SUPPLIED MATERIAL »
-- Opening Marker --

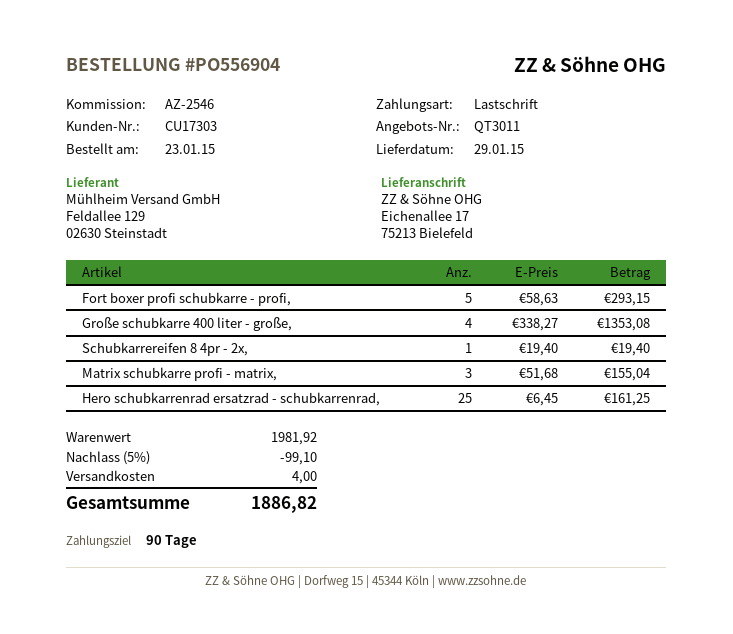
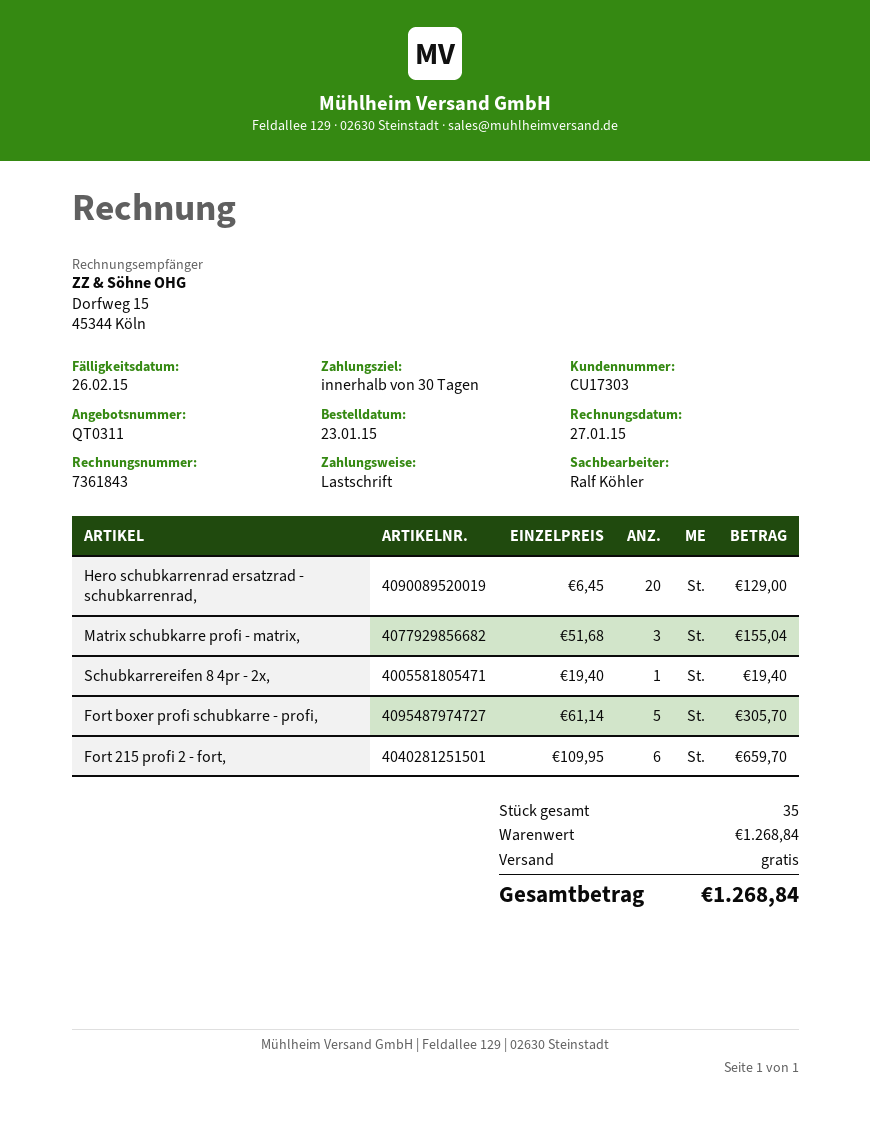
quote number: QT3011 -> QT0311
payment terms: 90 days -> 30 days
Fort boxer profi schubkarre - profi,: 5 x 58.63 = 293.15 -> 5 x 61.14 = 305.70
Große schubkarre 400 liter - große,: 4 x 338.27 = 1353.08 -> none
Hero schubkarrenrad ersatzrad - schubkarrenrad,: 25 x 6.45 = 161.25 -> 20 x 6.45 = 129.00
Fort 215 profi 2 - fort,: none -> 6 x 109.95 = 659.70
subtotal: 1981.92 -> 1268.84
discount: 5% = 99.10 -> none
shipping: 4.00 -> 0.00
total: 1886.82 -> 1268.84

-- Closing Marker --
-- Opening Marker --

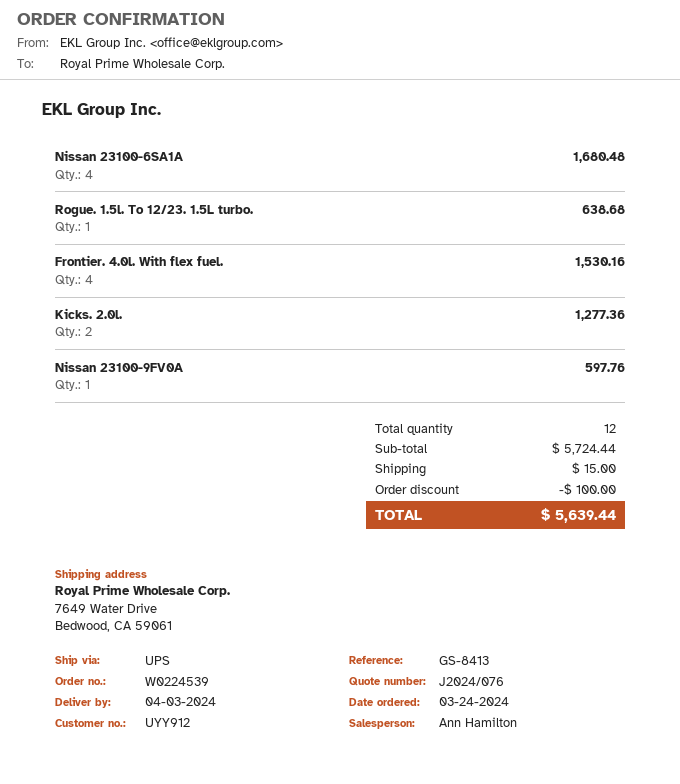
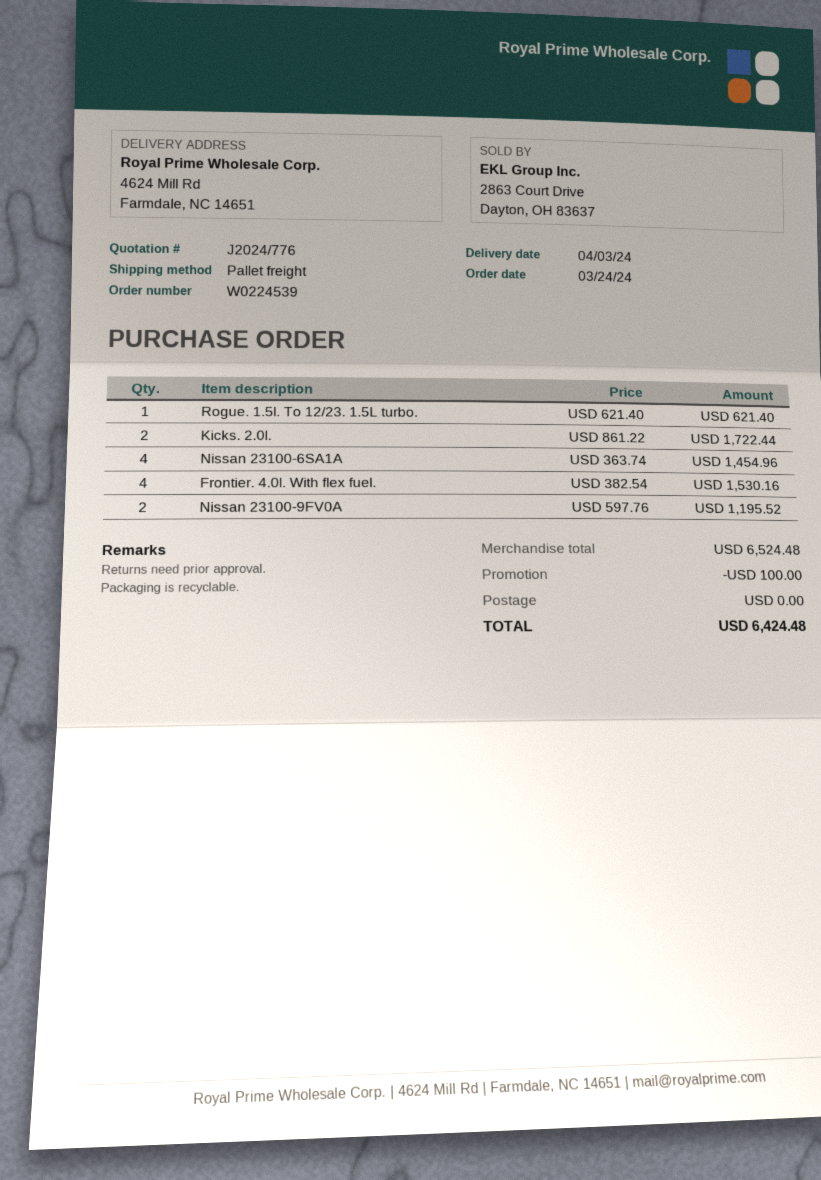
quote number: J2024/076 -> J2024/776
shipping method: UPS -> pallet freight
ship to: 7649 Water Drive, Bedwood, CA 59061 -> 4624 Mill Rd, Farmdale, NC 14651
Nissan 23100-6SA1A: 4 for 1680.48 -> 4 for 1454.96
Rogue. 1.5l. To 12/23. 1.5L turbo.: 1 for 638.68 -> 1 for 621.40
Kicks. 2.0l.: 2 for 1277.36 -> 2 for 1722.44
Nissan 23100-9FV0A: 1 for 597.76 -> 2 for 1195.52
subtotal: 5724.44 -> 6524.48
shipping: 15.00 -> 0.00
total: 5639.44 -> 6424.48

-- Closing Marker --

The lines above, starting at the one with "quote number: QT3011 -> QT0311" and ending at the one with "total: 1886.82 -> 1268.84", are the only ones to return, exactly as written.

EXERCISE RESULT »
quote number: QT3011 -> QT0311
payment terms: 90 days -> 30 days
Fort boxer profi schubkarre - profi,: 5 x 58.63 = 293.15 -> 5 x 61.14 = 305.70
Große schubkarre 400 liter - große,: 4 x 338.27 = 1353.08 -> none
Hero schubkarrenrad ersatzrad - schubkarrenrad,: 25 x 6.45 = 161.25 -> 20 x 6.45 = 129.00
Fort 215 profi 2 - fort,: none -> 6 x 109.95 = 659.70
subtotal: 1981.92 -> 1268.84
discount: 5% = 99.10 -> none
shipping: 4.00 -> 0.00
total: 1886.82 -> 1268.84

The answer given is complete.